Gaining a full picture of the health of an electric motor requires the use of a number of different tools and techniques, and it requires good record keeping and data analysis so slowly developing trends can be identified. The tool maintenance teams will use most is vibration analysis. Vibration can identify 60 to 70 per cent of the issues that can eventually cause motor failure, including problems with bearings, unbalanced loads and shaft misalignment.
To identify a large portion of the remaining 30 to 40 per cent of potential problems, however, teams must make use of electrical testing techniques. These tests fall into two broad categories: static tests, conducted on a motor when it is not running, and dynamic tests, conducted on the motor in service.
Static testing
The majority of the electrical failures in motors begin with a weakening of the thin insulation around individual wires in the motor coils. This is typically caused by thermal stress, contamination and movement of the winding due to the magnetic forces during start-up and shut-down of the motor. Static testing uses industry accepted standards to identify the weaknesses within the motor windings. Tests are typically conducted from the motor control cabinet, which ensures electrical faults outside the motor itself – such as in junction boxes or external cables – are also identified.

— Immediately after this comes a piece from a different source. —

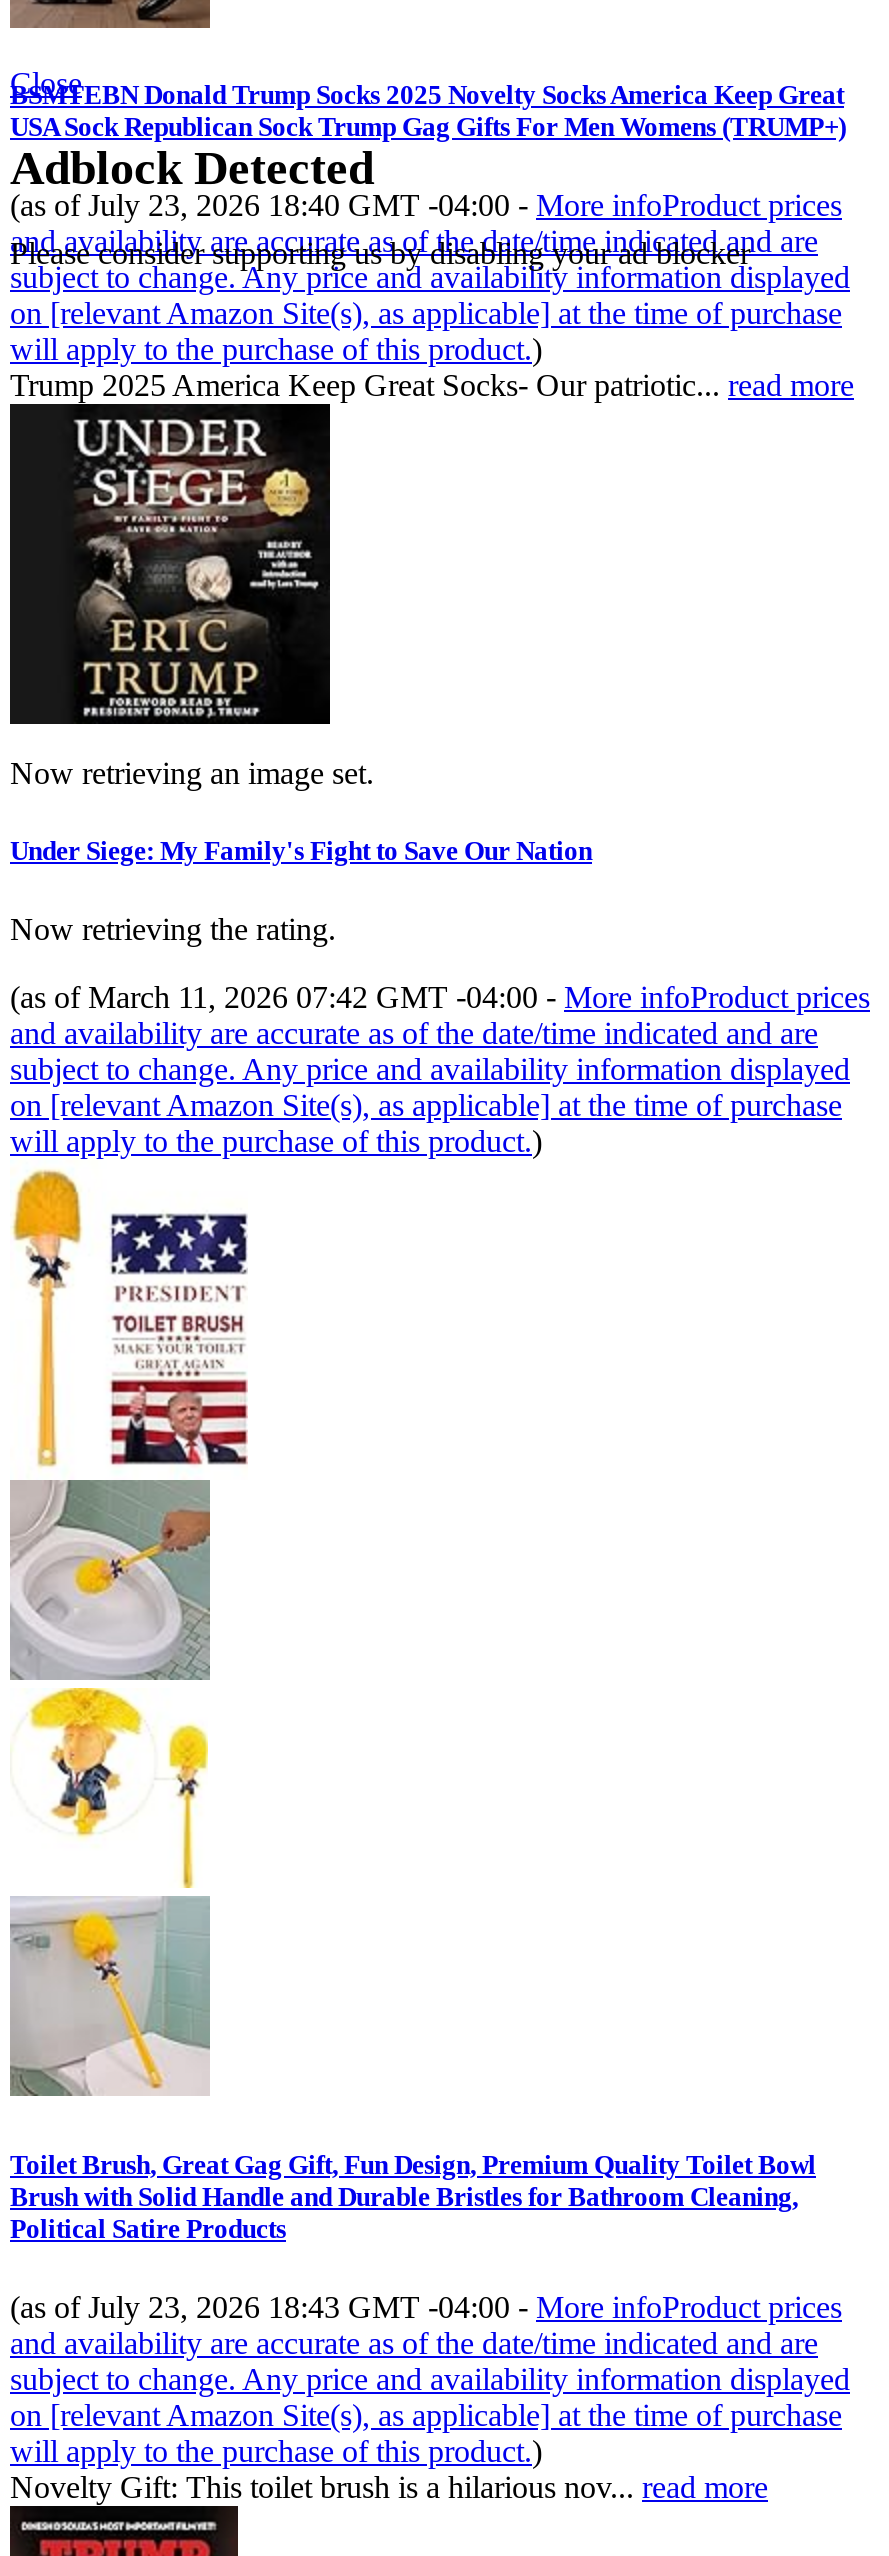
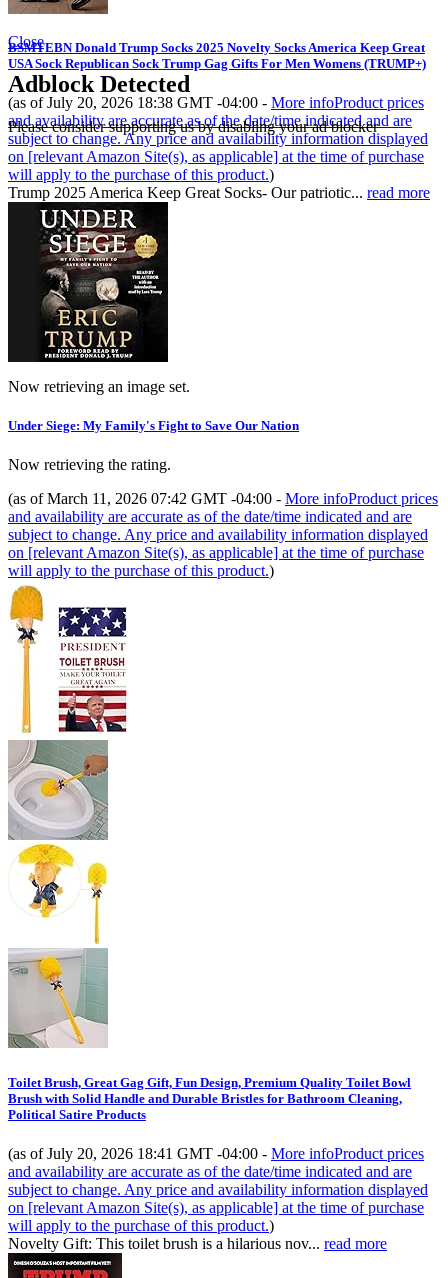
- (as of July 23, 2026 18:40 GMT -04:00 - More infoProduct prices
+ (as of July 20, 2026 18:38 GMT -04:00 - More infoProduct prices

- (as of July 23, 2026 18:43 GMT -04:00 - More infoProduct prices
+ (as of July 20, 2026 18:41 GMT -04:00 - More infoProduct prices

A sequence of tests is conducted to measure the winding resistance and the insulation resistance to earth, as well as the turn-to-turn and phase-to-phase insulation condition. As this insulation degrades, the inrush of voltage during motor starting can cause arcing, further degrading the insulation and creating a conductive carbon path that will eventually lead to a short circuit and complete failure. A special test known as a surge test is used to detect weak turn-to-turn insulation before a short occurs. Winding resistance and insulation resistance tests cannot detect turn-to-turn weakness.
If static testing is like an annual health check, dynamic testing is the equivalent of monitoring an athlete during a race – giving the chance for both instant feedback and long-term advice.
Portable dynamic motor test equipment, such as the SKF Dynamic Motor Analyzer - EXP4000, gathers voltage and current information and uses special algorithms to assess the quality of the power supplied and certain issues within the motor, such as cracked or broken rotor bars. State-of-the-art equipment like this can also provide torque information, both in real time and as a spectrum across a pre-determined frequency range. This provides information on the driven load, and helps distinguish a mechanical problem in the wider machine from an electrical problem in the motor.
Dynamic testing should ideally be performed as frequently as vibration analysis, and more frequently than static testing. Poor power quality, for example, can cause overheating, which can destroy insulation within a motor. For this reason, it is vital to identify and correct power quality problems as early as possible.
Dynamic testing is most often performed using portable test units, which makes sense as the tests are performed ‘in the field’. However, there is an increasing trend towards permanently installed online motor analysers such as the SKF Online Motor Analysis System - NetEP, which monitors multiple motors on a continuous basis.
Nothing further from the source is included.